======== Data section ========

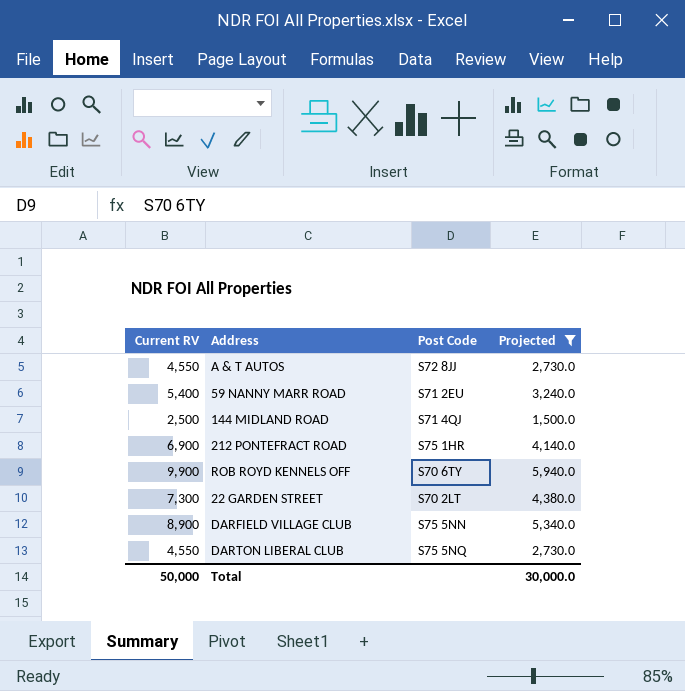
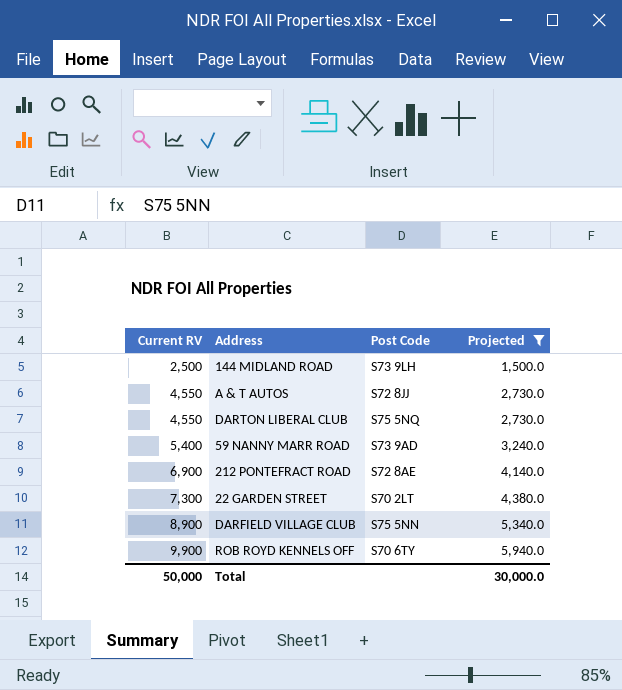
row order: none -> Current RV ascending
144 MIDLAND ROAD | Post Code: S71 4QJ -> S73 9LH
59 NANNY MARR ROAD | Post Code: S71 2EU -> S73 9AD
212 PONTEFRACT ROAD | Post Code: S75 1HR -> S72 8AE

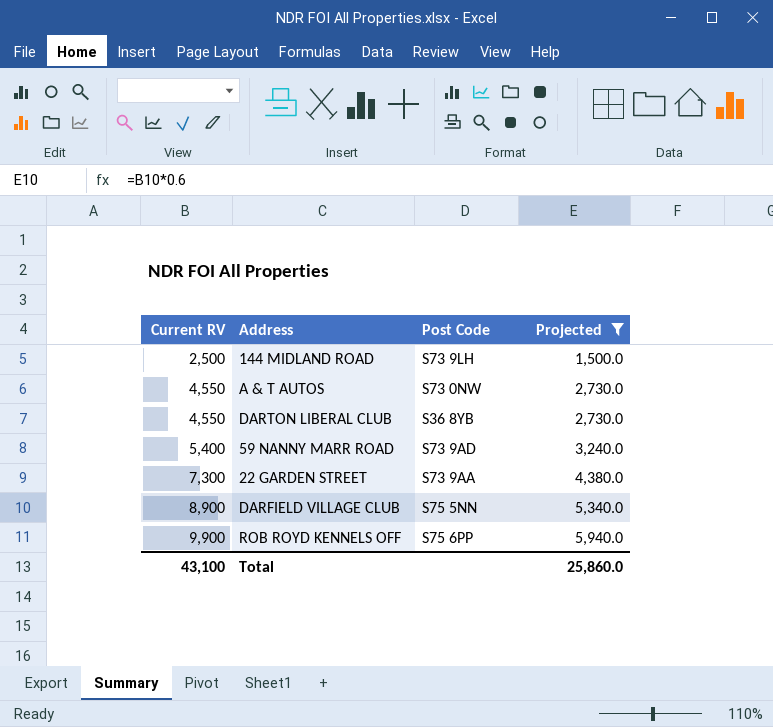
row 212 PONTEFRACT ROAD: 6,900 | S72 8AE | 4,140.0 -> none
A & T AUTOS | Post Code: S72 8JJ -> S73 0NW
DARTON LIBERAL CLUB | Post Code: S75 5NQ -> S36 8YB
22 GARDEN STREET | Post Code: S70 2LT -> S73 9AA
ROB ROYD KENNELS OFF | Post Code: S70 6TY -> S75 6PP
Total | Current RV: 50,000 -> 43,100
Total | Projected: 30,000.0 -> 25,860.0

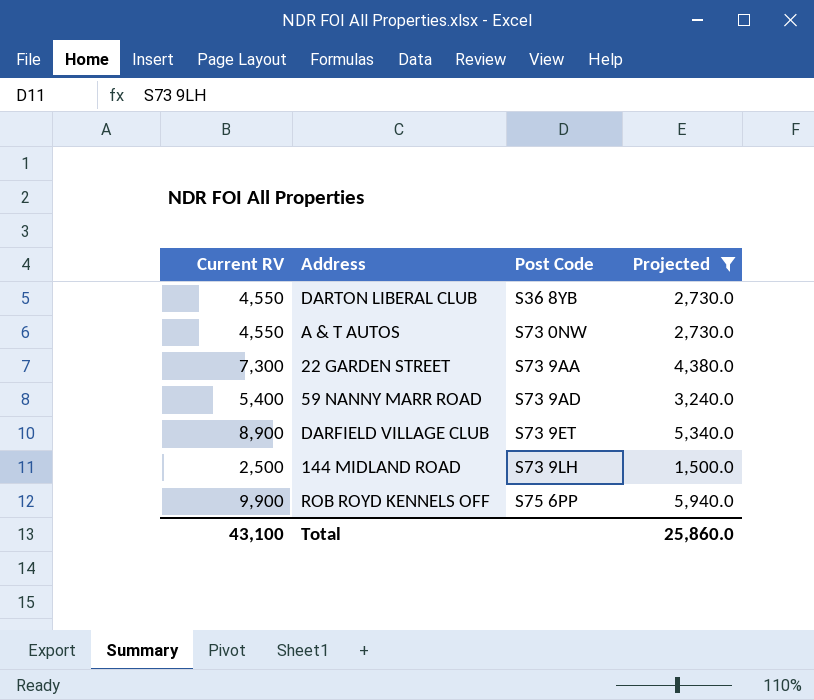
row order: Current RV ascending -> Post Code ascending
DARFIELD VILLAGE CLUB | Post Code: S75 5NN -> S73 9ET

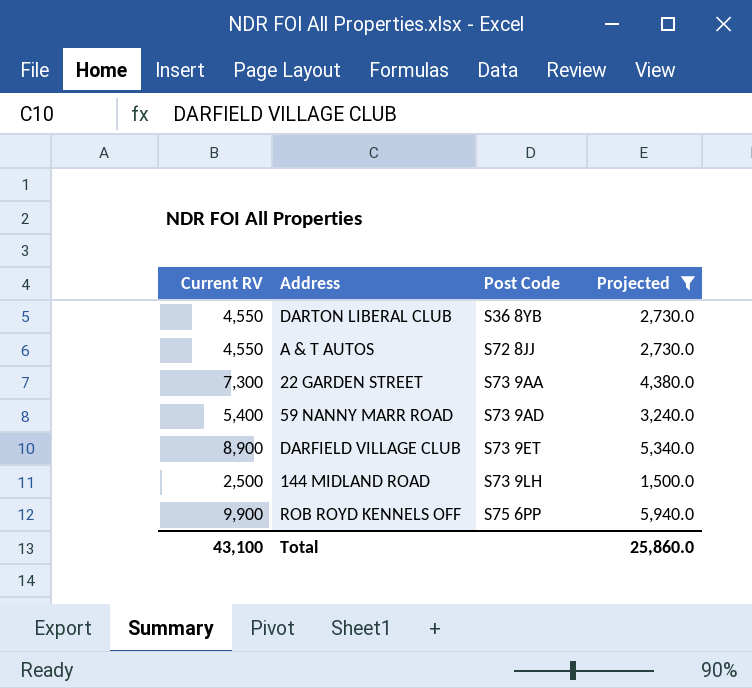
A & T AUTOS | Post Code: S73 0NW -> S72 8JJ

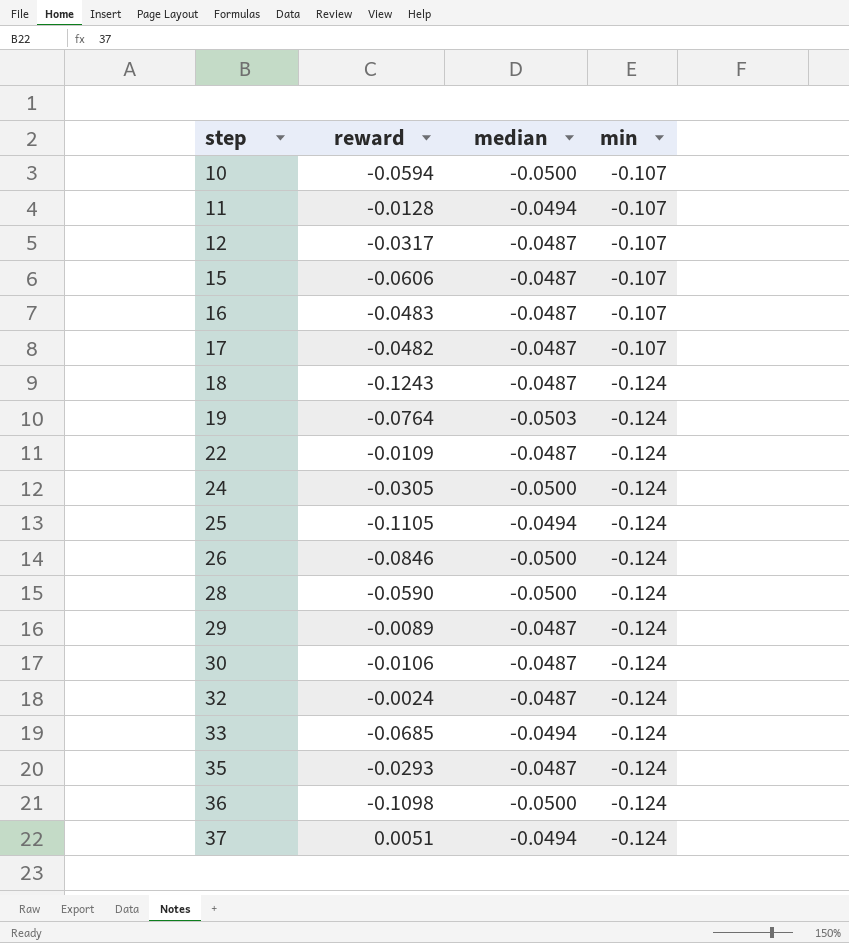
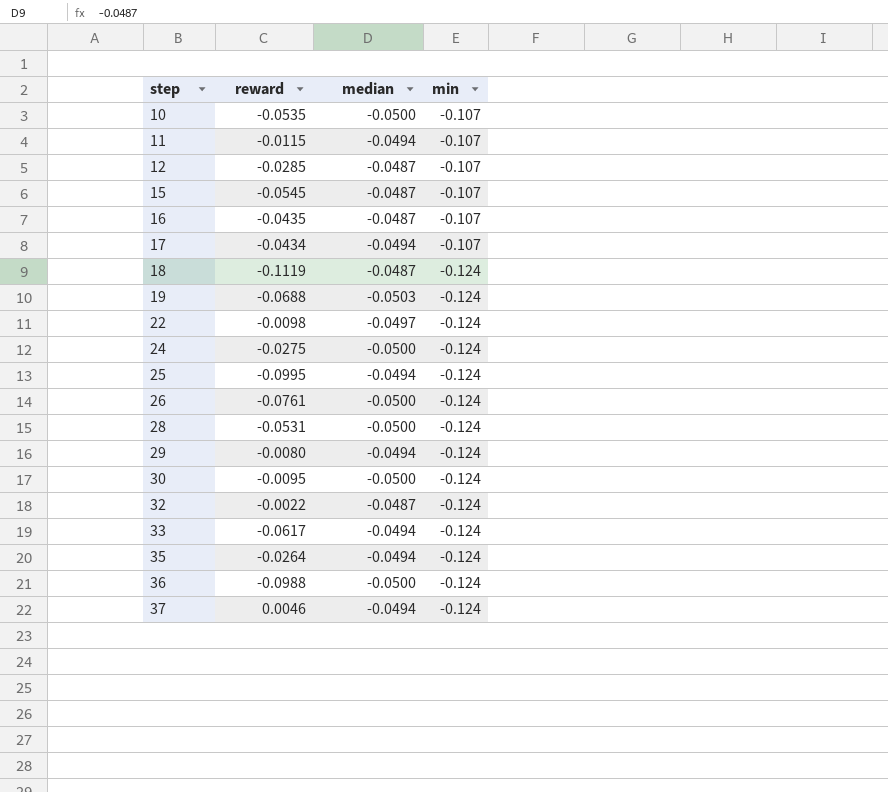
10 | reward: -0.0594 -> -0.0535
11 | reward: -0.0128 -> -0.0115
12 | reward: -0.0317 -> -0.0285
15 | reward: -0.0606 -> -0.0545
16 | reward: -0.0483 -> -0.0435
17 | reward: -0.0482 -> -0.0434
17 | median: -0.0487 -> -0.0494
18 | reward: -0.1243 -> -0.1119
19 | reward: -0.0764 -> -0.0688
22 | reward: -0.0109 -> -0.0098
22 | median: -0.0487 -> -0.0497
24 | reward: -0.0305 -> -0.0275
25 | reward: -0.1105 -> -0.0995
26 | reward: -0.0846 -> -0.0761
28 | reward: -0.0590 -> -0.0531
29 | reward: -0.0089 -> -0.0080
29 | median: -0.0487 -> -0.0494
30 | reward: -0.0106 -> -0.0095
30 | median: -0.0487 -> -0.0500
32 | reward: -0.0024 -> -0.0022
33 | reward: -0.0685 -> -0.0617
35 | reward: -0.0293 -> -0.0264
35 | median: -0.0487 -> -0.0494
36 | reward: -0.1098 -> -0.0988
37 | reward: 0.0051 -> 0.0046

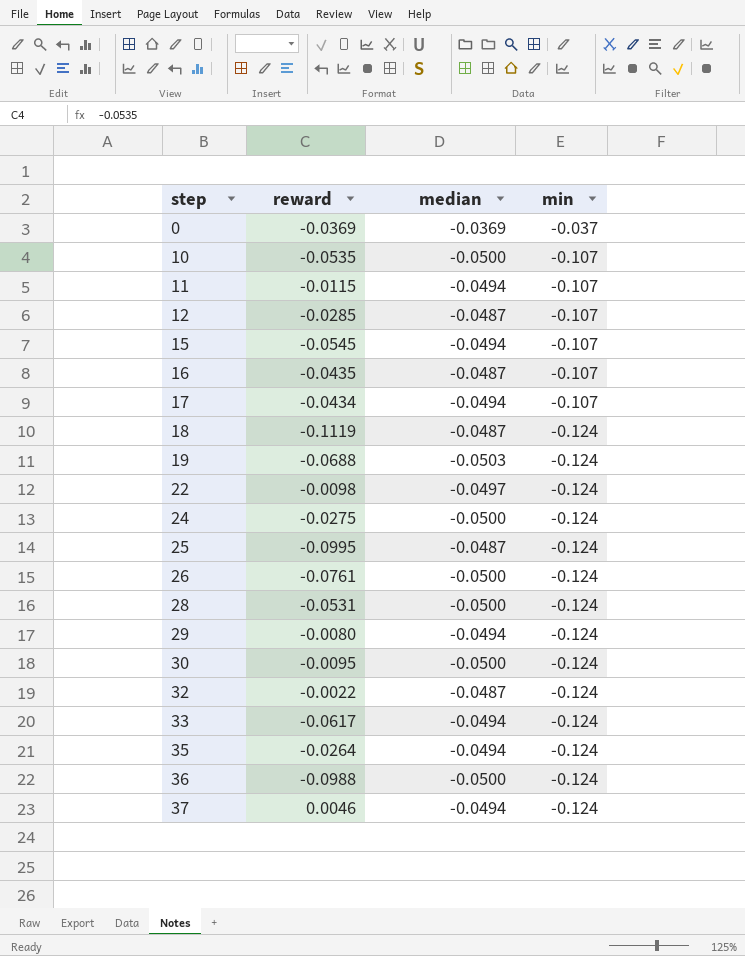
row 0: none -> -0.0369 | -0.0369 | -0.037
15 | median: -0.0487 -> -0.0494
25 | median: -0.0494 -> -0.0487

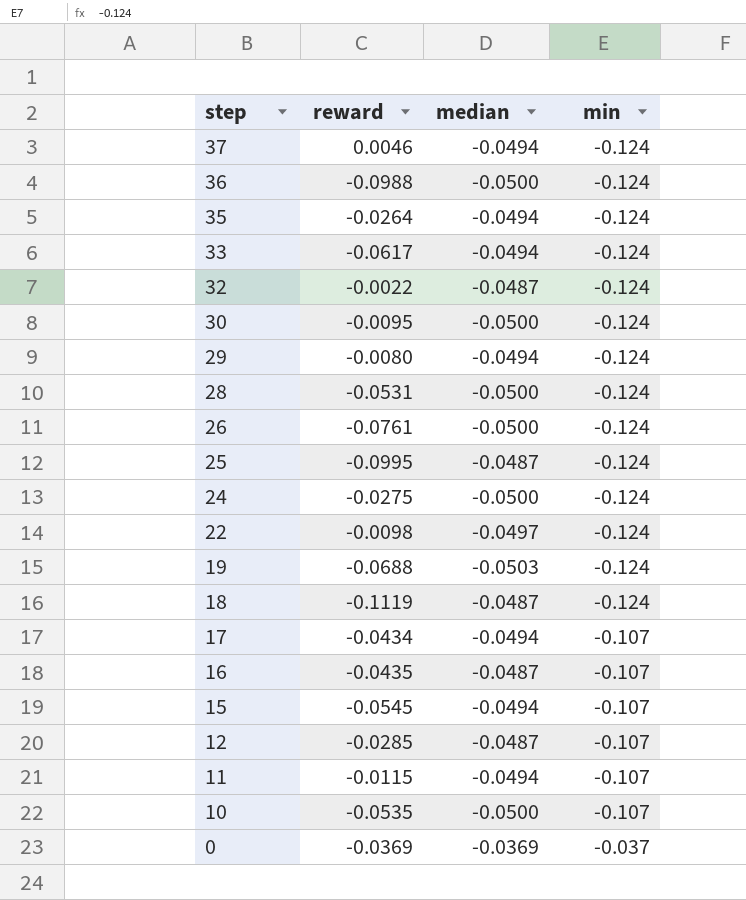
row order: step ascending -> step descending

========

> _What you have to do_
Find the lines above that include the string "AUTOS" and copy them.

> _Answer for the task_
A & T AUTOS | Post Code: S72 8JJ -> S73 0NW
A & T AUTOS | Post Code: S73 0NW -> S72 8JJ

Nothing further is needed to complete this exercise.